Bukharest, le 25 janvier/6 février 1871.

Il lui annonce qu'il a communiqué au ministre des affaires étrangères de Roumanie le contenu de la dépêche du 23 courant (1).

Le ministre des affaires étrangères de Roumanie a déclaré qu'il adhèrait pleinement aux manières de voir du gouvernement serbe dans la question, et qu'il envoyait des instructions en conséquence à l'agent de Roumanie à Londres.

No 14

LE MINISTRE DES AFFAIRES ÉTRANGÈRES A M. MIJATOVITCH

A LONDRES

Télégramme.

Belgrade, le 25 janvier/6 février 1871,

Nous avons reçu votre télégramme d'avant-hier (2).

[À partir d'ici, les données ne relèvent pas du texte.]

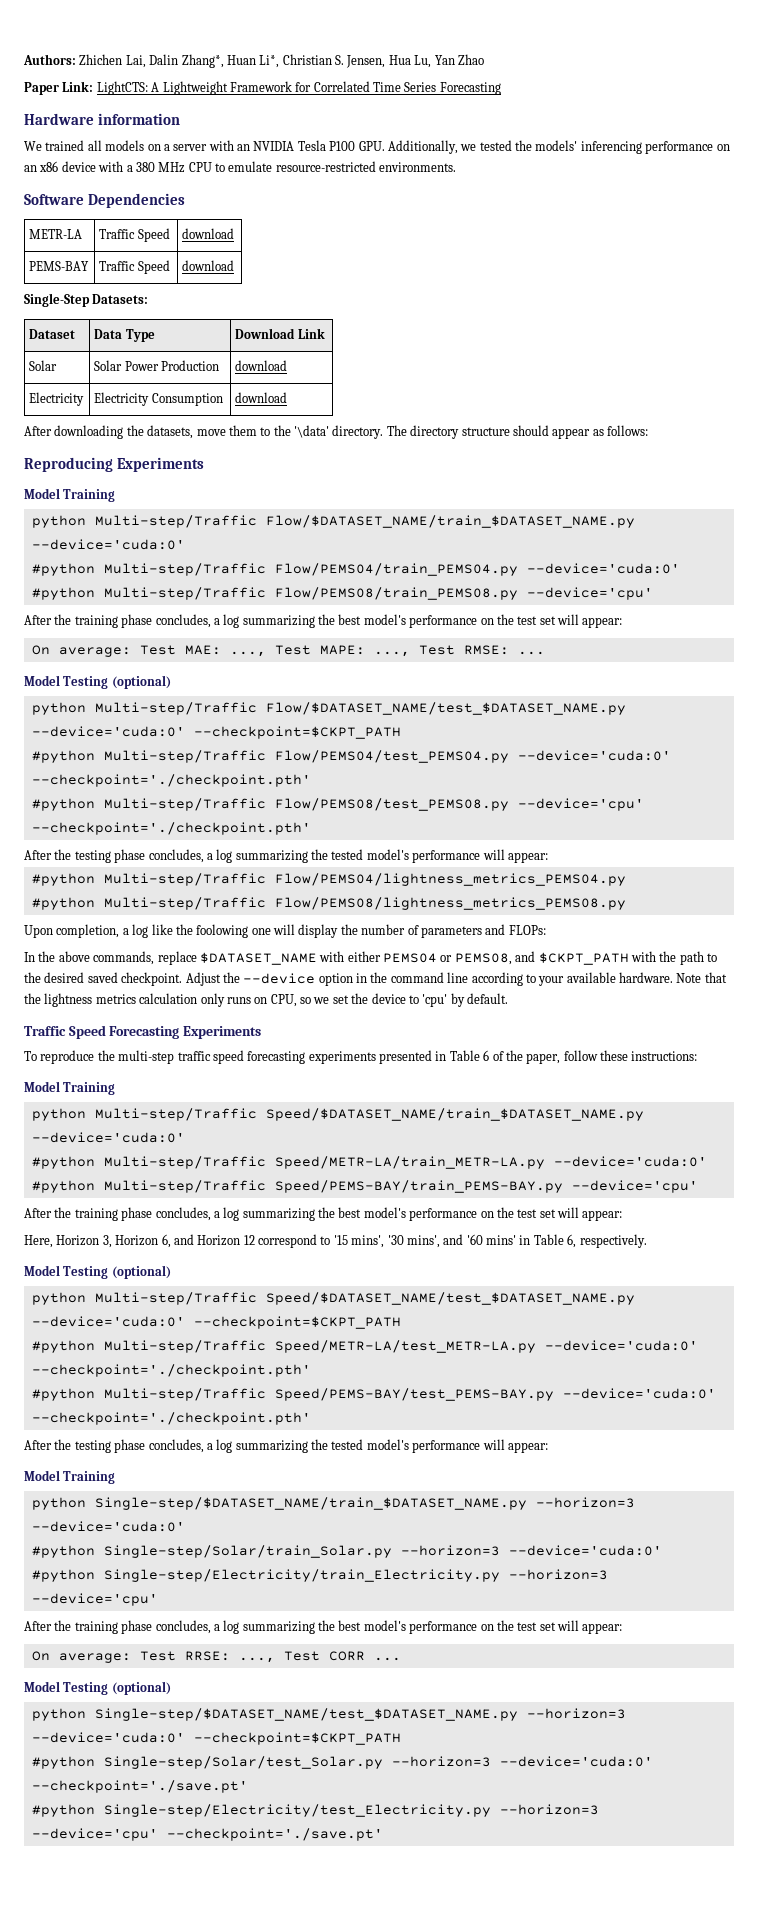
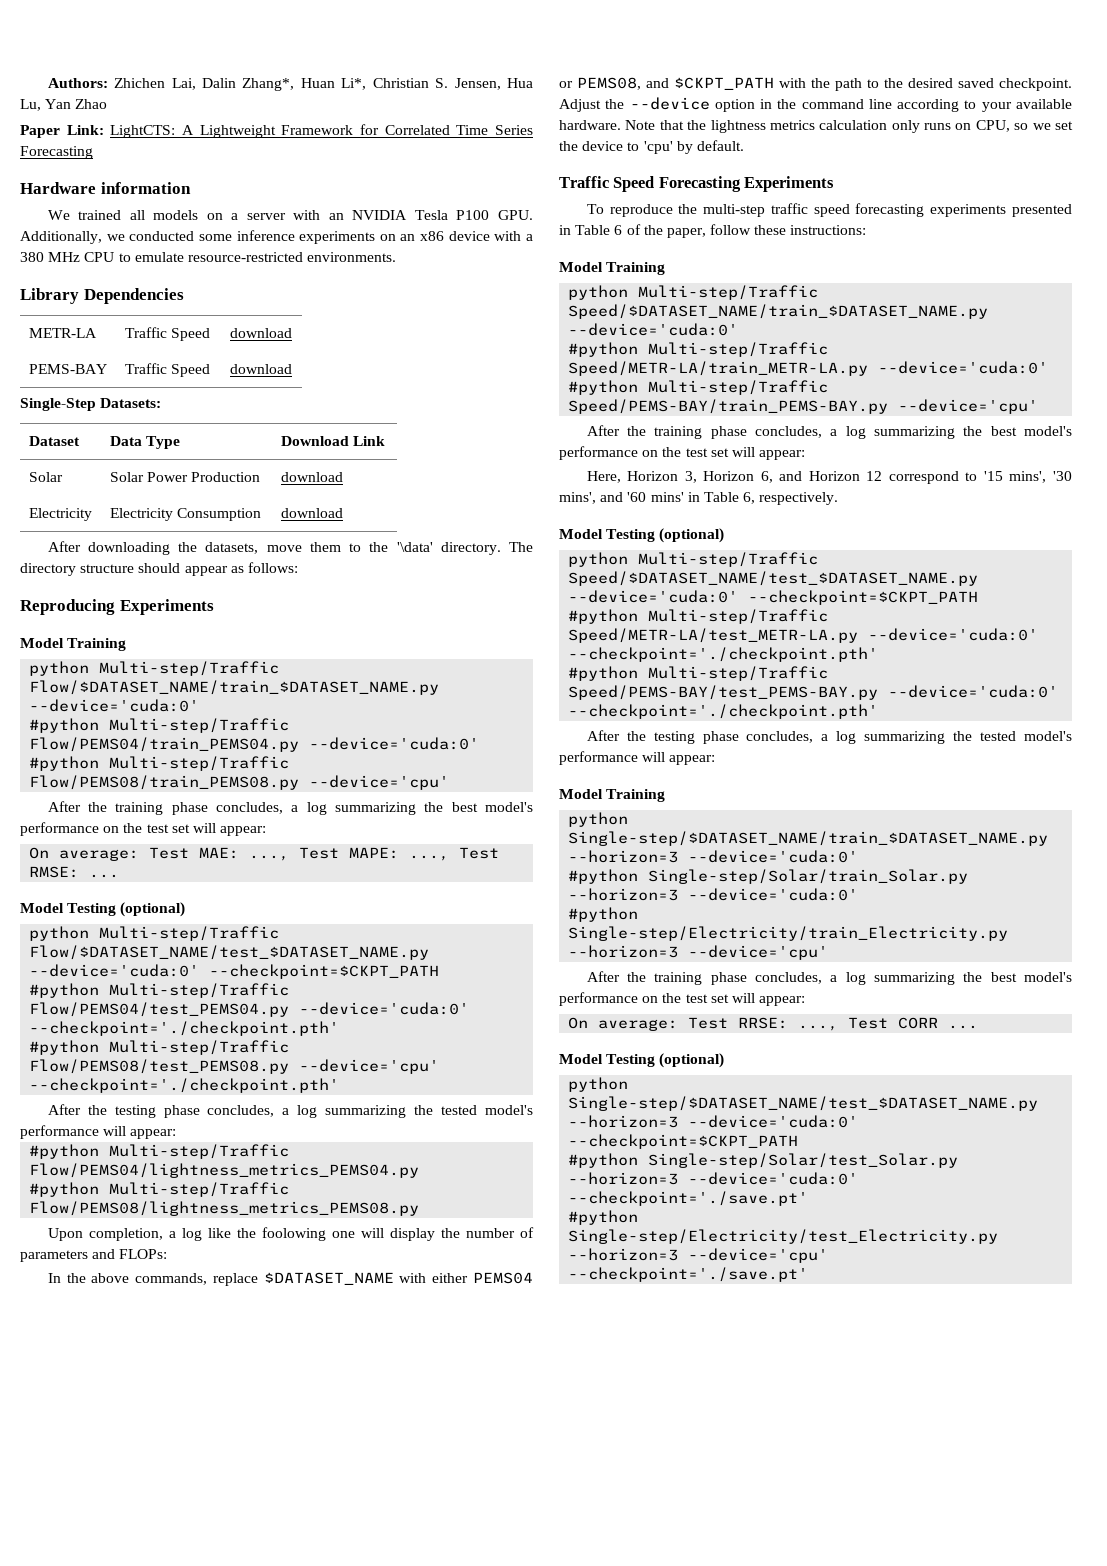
- We trained all models on a server with an NVIDIA Tesla P100 GPU. Additionally, we tested the models' inferencing performance on an x86 device with a 380 MHz CPU to emulate resource-restricted environments.
+ We trained all models on a server with an NVIDIA Tesla P100 GPU. Additionally, we conducted some inference experiments on an x86 device with a 380 MHz CPU to emulate resource-restricted environments.
- Software Dependencies
+ Library Dependencies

Le gouvernement adhère à la rédaction d'après laquelle les puissances consentent à ce qu'une taxe soit perçue sur les navires, aux Portes de Fer, au cas où la commission riveraine en déciderait le dégagement.

La Roumanie partage notre manière de voir.

(1) Voir le n° 10. (2) Voir le n° 12.

No 15

M. MIJATOVITCH AU MINISTRE DES AFFAIRES ÉTRANGÈRES

Télégramme.

Londres, le 27 janvier/8 février 1871.

Rien n'a encore été résolu touchant la question des Portes de Fer.

Le délégué ottoman est seul à défendre notre point de vue.

Il m'a déclaré qu'il refuserait sa signature à toute rédaction conçue dans un sens opposé à ce point de vue.

No 16

LE MINISTRE DES AFFAIRES ÉTRANGÈRES A M. CRISTITCH

A CONSTANTINOPLE

Télégramme.

Belgrade, le 28 janvier/9 février 1871.

Notre envoyé à Londres nous mande que le délégué ottoman est seul dans la Conférence à défendre notre point de vue.

Il déclare à M. Mijatovitch qu'il refuserait la signature à toute rédaction conçue dans un sens opposé à ce point de vue.

Exprimez au grand-vizir nos remerciments pour cette attitude du délégué impérial.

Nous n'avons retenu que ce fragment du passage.